TASK TO CARRY OUT = Go through each line of the records below and count those with the word "solid"; give only the total.

★ ★ ★ ★ ★ ★ ★

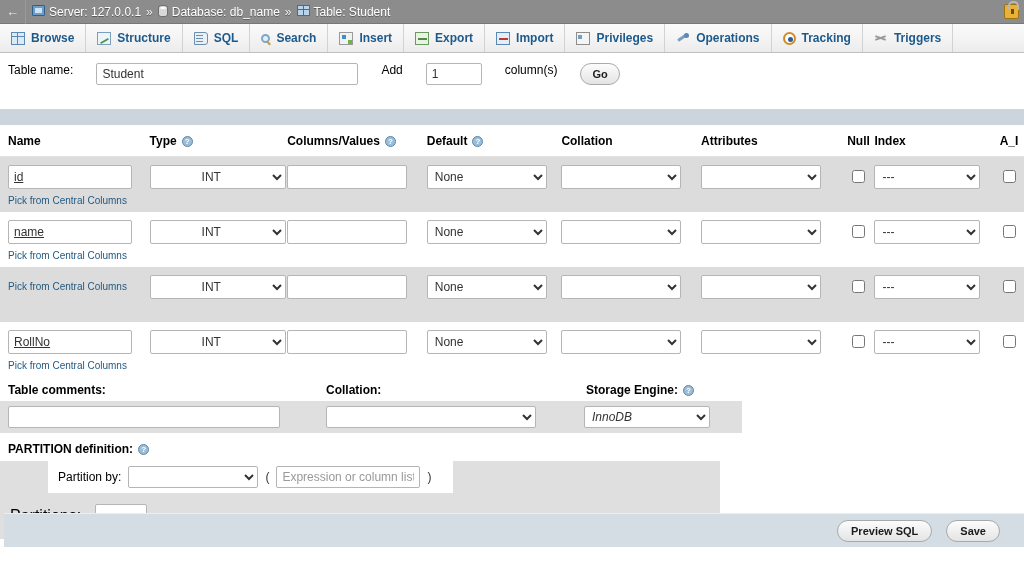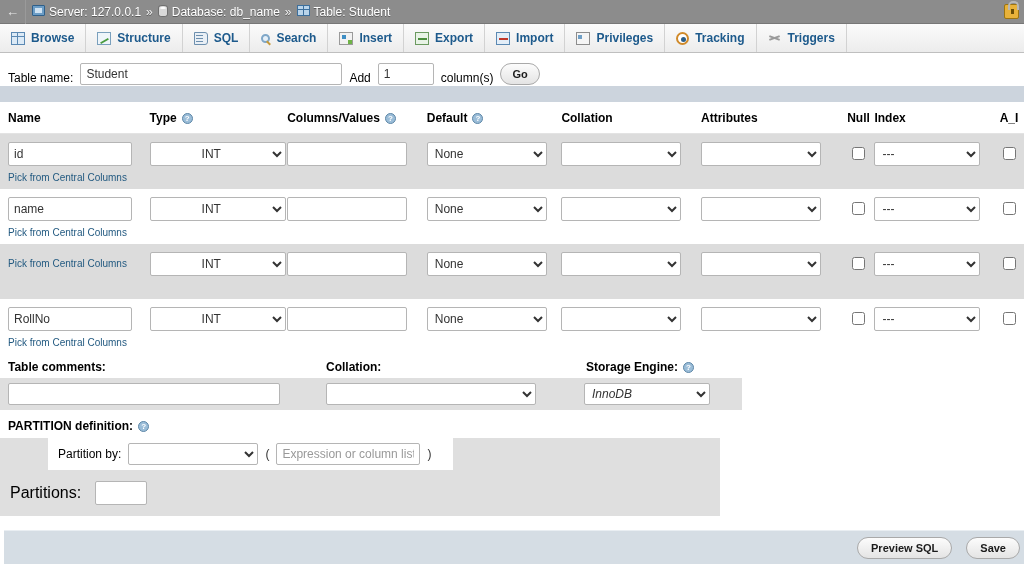--- a/index.html
+++ b/index.html
@@ -115,23 +115,23 @@
   .tico-ops { background:transparent; }
   .tico-ops::before { content:""; position:absolute; left:1px; top:4px; width:11px; height:3px; background:#7c9fbe; transform:rotate(-35deg); border-radius:1px; }
   .tico-ops::after { content:""; position:absolute; left:8px; top:1px; width:5px; height:5px; background:#5b89b3; border-radius:50%; }
   .tico-track { border-radius:50%; border:2px solid #d08a2a; background:#fff; width:13px; height:13px; }
   .tico-track::after { content:""; position:absolute; left:3px; top:3px; width:5px; height:5px; background:#2c5f8a; border-radius:50%; }
   .tico-trig::before { content:""; position:absolute; left:1px; top:5px; width:11px; height:2px; background:#9a9a9a; transform:rotate(-20deg); }
   .tico-trig::after { content:""; position:absolute; left:1px; top:5px; width:11px; height:2px; background:#9a9a9a; transform:rotate(20deg); }
 
   
   .tablename-row {
-    display: flex; align-items: flex-end;
-    gap: 7px;
-    padding: 10px 0 1px 8px;
+    display: flex; align-items: flex-start;
+    gap: 23px;
+    padding: 10px 0 24px 8px;
     font-size: 12px;
   }
   .tablename-row label { color:#000; }
   input[type="text"], input[type="number"] {
     font-family: "Liberation Sans", sans-serif;
     font-size: 12px;
     border: 1px solid #b5b5b5;
     background: #fff;
     padding: 3px 5px;
     color: #333;
@@ -189,21 +189,21 @@
   .c-ai   { width: 30px; text-align: center; }
 
   .col-row {
     display: flex; align-items: flex-start;
     padding: 8px 0 0 8px;
     height: 55px;
   }
   .col-row.alt { background: #dcdcdc; }
 
   .namecell { display: flex; flex-direction: column; }
-  .inp-colname { width: 124px; height: 24px; }
+  .inp-colname { width: 124px; height: 24px; text-decoration: underline; }
   .central-link {
     color: #235a81;
     font-size: 10px;
     margin-top: 6px;
     cursor: pointer;
     text-decoration: none;
   }
 
   select {
     font-family: "Liberation Sans", sans-serif;
@@ -277,27 +277,27 @@
     gap: 14px;
     height: 46px;
     padding-left: 10px;
   }
   .partitions-row .lbl { font-size: 16px; }
   .inp-partitions { width: 52px; height: 24px; }
 
   
   .footer {
     position: absolute;
-    left: 4px; right: 0; bottom: 0;
+    left: 4px; right: 0; bottom: 17px;
     height: 34px;
     background: #d5dde4;
     border-top: 1px solid #e9eef2;
     display: flex; align-items: center; justify-content: flex-end;
     gap: 14px;
-    padding-right: 4px;
+    padding-right: 24px;
   }
   .footer .btn { padding: 4px 13px; }
 </style>
 </head>
 <body>
 
 <div class="breadcrumb-bar">
   <div class="back-arrow">←</div>
   <div class="crumbs">
     <span class="crumb">
@@ -343,20 +343,24 @@
     <span class="tico tico-export"></span>
     <span class="tab-label">Export</span>
   </div>
   <div class="tab">
     <span class="tico tico-import"></span>
     <span class="tab-label">Import</span>
   </div>
   <div class="tab">
     <span class="tico tico-priv"></span>
     <span class="tab-label">Privileges</span>
+  </div>
+  <div class="tab">
+    <span class="tico tico-ops"></span>
+    <span class="tab-label">Operations</span>
   </div>
   <div class="tab">
     <span class="tico tico-track"></span>
     <span class="tab-label">Tracking</span>
   </div>
   <div class="tab">
     <span class="tico tico-trig"></span>
     <span class="tab-label">Triggers</span>
   </div>
 </div>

★ ★ ★ ★ ★ ★ ★

WRITTEN RESPONSE = 3